#### Source data ####
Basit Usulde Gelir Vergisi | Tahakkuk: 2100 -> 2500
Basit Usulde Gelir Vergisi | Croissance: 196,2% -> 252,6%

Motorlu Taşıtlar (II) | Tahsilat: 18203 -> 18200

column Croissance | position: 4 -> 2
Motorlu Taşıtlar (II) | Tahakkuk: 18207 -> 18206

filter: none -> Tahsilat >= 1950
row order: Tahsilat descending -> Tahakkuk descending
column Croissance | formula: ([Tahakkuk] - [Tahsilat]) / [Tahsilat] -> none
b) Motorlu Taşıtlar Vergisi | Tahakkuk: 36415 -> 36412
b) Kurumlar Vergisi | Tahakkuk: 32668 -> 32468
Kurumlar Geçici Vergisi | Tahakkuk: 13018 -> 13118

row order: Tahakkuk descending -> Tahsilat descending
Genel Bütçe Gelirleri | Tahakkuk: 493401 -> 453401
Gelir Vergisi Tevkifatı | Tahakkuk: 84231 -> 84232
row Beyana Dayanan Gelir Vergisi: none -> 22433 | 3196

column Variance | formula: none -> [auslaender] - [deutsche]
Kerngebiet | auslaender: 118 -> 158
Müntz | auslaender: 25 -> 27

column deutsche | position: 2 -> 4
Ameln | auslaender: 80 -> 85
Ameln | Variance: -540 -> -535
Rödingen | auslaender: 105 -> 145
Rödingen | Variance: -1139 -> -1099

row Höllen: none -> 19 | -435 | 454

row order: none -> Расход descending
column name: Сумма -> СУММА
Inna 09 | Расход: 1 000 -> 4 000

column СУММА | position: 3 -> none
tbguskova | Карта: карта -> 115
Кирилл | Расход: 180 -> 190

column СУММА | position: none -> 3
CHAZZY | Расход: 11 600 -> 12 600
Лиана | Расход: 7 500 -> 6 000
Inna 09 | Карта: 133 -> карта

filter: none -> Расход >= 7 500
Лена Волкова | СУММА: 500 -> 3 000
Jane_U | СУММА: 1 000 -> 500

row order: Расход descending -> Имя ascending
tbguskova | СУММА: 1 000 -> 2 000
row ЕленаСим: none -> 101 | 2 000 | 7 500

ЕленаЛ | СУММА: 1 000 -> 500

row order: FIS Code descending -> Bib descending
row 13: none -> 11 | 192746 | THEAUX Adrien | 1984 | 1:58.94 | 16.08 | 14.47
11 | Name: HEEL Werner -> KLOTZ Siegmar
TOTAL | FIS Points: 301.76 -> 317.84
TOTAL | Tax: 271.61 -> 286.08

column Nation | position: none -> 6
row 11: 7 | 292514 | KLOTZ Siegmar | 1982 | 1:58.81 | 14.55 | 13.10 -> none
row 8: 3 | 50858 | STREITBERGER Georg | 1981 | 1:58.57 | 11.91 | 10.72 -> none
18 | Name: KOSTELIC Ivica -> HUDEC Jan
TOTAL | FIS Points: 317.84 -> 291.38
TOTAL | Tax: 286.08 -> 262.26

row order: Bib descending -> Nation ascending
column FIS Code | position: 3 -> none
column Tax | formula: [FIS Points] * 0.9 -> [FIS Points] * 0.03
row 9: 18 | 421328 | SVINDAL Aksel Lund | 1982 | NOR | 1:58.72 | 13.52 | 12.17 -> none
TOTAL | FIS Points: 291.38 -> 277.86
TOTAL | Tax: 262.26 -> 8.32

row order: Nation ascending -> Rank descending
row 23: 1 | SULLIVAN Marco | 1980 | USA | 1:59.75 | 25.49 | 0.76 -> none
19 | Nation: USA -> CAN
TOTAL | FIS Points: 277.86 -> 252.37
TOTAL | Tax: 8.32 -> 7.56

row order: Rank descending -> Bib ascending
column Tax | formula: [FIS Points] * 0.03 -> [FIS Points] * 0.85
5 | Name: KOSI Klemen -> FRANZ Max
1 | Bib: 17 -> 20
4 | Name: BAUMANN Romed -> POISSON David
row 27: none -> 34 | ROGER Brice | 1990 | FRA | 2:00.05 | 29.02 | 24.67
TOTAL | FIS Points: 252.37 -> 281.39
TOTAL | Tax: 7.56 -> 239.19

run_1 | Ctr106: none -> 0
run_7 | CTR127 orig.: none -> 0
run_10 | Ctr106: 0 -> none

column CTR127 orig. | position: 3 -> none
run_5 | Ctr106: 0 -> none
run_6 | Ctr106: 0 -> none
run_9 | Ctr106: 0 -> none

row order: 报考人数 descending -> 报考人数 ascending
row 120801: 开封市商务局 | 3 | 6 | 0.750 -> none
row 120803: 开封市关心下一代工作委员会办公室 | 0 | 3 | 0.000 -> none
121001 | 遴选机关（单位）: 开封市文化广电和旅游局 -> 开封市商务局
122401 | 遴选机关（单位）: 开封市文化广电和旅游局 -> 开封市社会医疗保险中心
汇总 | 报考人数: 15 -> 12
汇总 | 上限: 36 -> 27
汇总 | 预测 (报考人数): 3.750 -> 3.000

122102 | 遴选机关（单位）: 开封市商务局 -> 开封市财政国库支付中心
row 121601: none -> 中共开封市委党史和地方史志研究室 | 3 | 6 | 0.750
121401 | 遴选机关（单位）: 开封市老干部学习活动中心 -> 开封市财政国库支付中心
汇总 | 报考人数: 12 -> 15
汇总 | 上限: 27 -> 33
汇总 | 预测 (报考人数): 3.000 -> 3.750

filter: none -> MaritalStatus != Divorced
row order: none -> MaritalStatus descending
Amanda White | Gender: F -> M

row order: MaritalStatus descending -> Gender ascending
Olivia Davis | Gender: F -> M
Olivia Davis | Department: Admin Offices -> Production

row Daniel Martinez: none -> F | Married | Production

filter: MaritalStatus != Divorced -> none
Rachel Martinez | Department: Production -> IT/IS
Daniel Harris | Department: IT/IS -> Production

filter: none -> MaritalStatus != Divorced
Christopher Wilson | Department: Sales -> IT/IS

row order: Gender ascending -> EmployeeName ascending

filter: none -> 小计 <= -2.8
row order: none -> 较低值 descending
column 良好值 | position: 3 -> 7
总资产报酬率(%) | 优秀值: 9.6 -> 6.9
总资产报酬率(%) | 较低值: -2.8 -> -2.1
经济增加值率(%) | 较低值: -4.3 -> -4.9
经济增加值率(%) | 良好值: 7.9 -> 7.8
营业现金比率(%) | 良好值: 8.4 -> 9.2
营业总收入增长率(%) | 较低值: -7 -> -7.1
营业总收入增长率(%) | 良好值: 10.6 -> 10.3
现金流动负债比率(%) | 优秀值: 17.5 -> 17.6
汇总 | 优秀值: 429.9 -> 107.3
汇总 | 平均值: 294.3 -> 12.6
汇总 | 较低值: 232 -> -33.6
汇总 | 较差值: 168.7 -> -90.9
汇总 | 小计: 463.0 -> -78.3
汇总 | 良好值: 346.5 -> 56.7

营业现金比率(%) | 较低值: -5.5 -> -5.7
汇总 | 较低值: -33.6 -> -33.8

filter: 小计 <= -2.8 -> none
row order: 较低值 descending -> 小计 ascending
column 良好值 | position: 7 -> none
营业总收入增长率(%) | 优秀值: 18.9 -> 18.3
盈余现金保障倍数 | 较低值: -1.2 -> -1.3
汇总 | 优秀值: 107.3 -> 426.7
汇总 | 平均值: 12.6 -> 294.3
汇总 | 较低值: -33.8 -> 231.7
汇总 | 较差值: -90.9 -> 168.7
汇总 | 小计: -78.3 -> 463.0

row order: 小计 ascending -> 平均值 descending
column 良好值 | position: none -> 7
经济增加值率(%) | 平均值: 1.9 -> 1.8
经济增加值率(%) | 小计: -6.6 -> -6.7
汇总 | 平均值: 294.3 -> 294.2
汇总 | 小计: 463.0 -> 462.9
####
Work order
A single number is requested: the count of lines in the data that hold "TOTAL".

Completed task
10